Re-entrant Spin Glass and Magnetocaloric Effect in Frustrated Double Perovskite Ho2CoMnO6 Flat Nanorod

• Published in: Journal of magnetism and magnetic materials Vol. 559; p. 169537
• Main Authors: Patra, K Pushpanjali, Ravi, S.
• Format: Journal Article
• Language: English
• Published: Elsevier B.V 01.10.2022
• Subjects: Double perovskite; First order magnetic phase transition; Flat nanorod; Hydrothermal; Magnetocaloric effect; Re-entrant spin glass; Double perovskite; First order magnetic phase transition; Re-entrant spin glass; Flat nanorod; Magnetocaloric effect; Hydrothermal
• ISSN: 0304-8853
• DOI: 10.1016/j.jmmm.2022.169537

•Single phase flat nanorods of double perovskite Ho2CoMnO6 were prepared by hydrothermal route.•Magnetization versus temperature measurements show three magnetic transitions such as ferromagnetic (FM), antiferromagnetic (AFM) and re-entrant spin glass (SG) ordering.•Much high FM TC as compared to bulk sample.•The glassy magnetic phase is confirmed by magnetic relaxation and aging effect.•Magnetocaloric effect gives a change in entropy value of 12.4 J/K kg at low temperature for 7 T. In the present work, we have synthesized single-phase flat nanorods of double perovskite Ho2CoMnO6 (HCMO) by following a hydrothermal route.

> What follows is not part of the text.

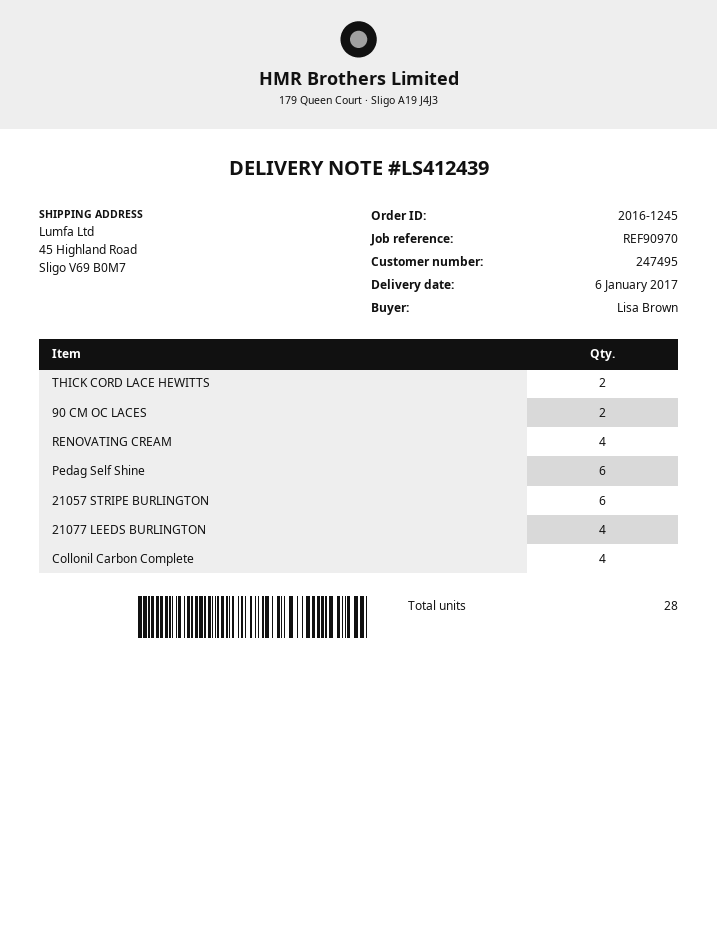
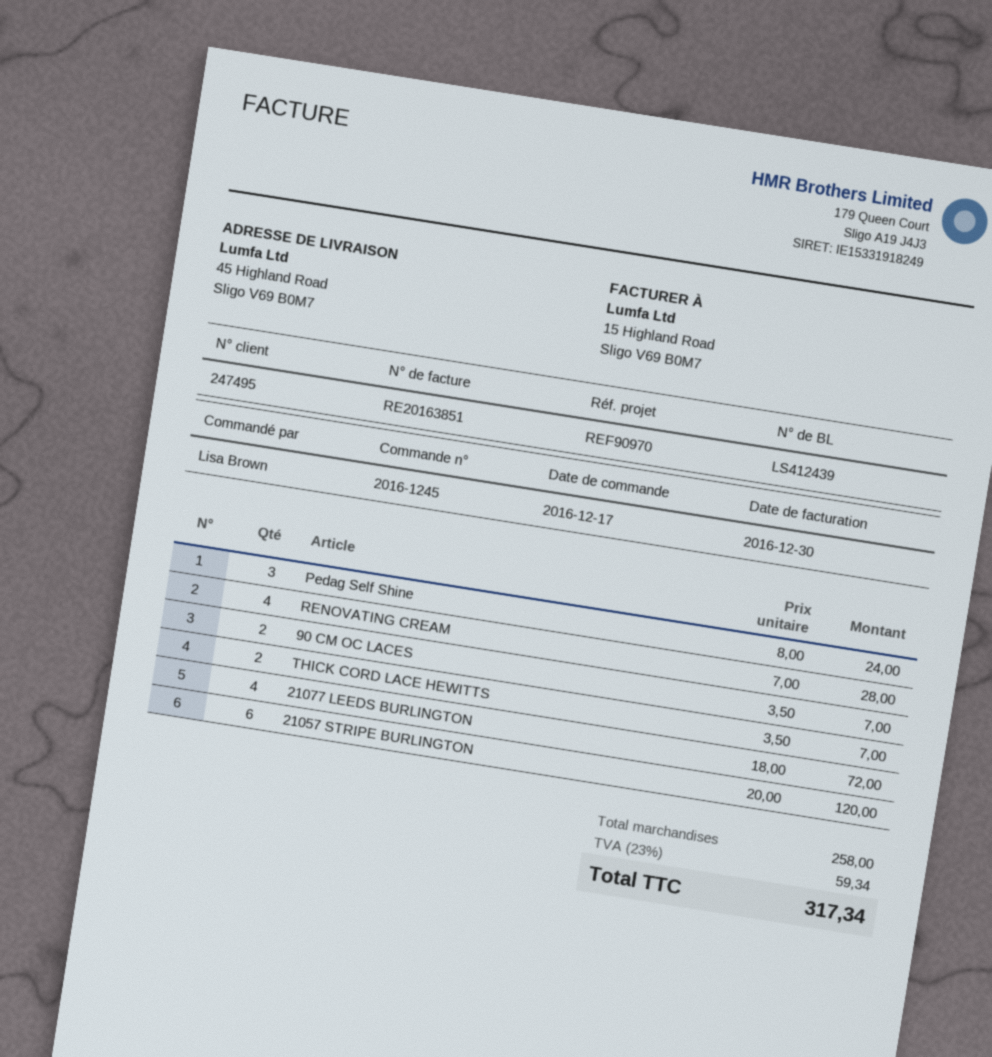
Pedag Self Shine: 6 -> 3
Collonil Carbon Complete: 4 -> none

The sample crystallizes into a monoclinic structure with a P21/n space group. Expansion of MnO6 octahedra and hence increase in unit cell volume as compared to its bulk counterpart is observed. Unlike the single ferromagnetic transition in the bulk HCMO sample, here magnetization versus temperature measurements show three magnetic transitions corresponding to ferromagnetic (FM), antiferromagnetic (AFM) and re-entrant spin glass (SG) ordering at 182, 97 and 31 K respectively. The FM transition (Tc) which is much higher than the bulk is attributed to super-exchange interaction in Co2+- O - Mn4+ networks and the AFM transition is due to exchange interactions across Co2+- O – Co2+ and Mn4+- O - Mn4+ networks, as well as due to the presence of Co3+ and Mn3+ ions, which is proven by the XPS analysis. The glassy magnetic phase is confirmed by magnetic relaxation and aging effect studies. A low value of coercivity (Hc) and saturation magnetization (MS) is observed for HCMO flat nanorods (8.52 µB/f.u) as compared to that of bulk HCMO (14.9 µB/f.u). It may be due to the presence of higher oxidation states of ions as well as the introduction of AFM ordering and frustration in the system. A study of magnetocaloric effect gives a change in entropy value of 12.4 J/K.Kg at low temperature for 7 T.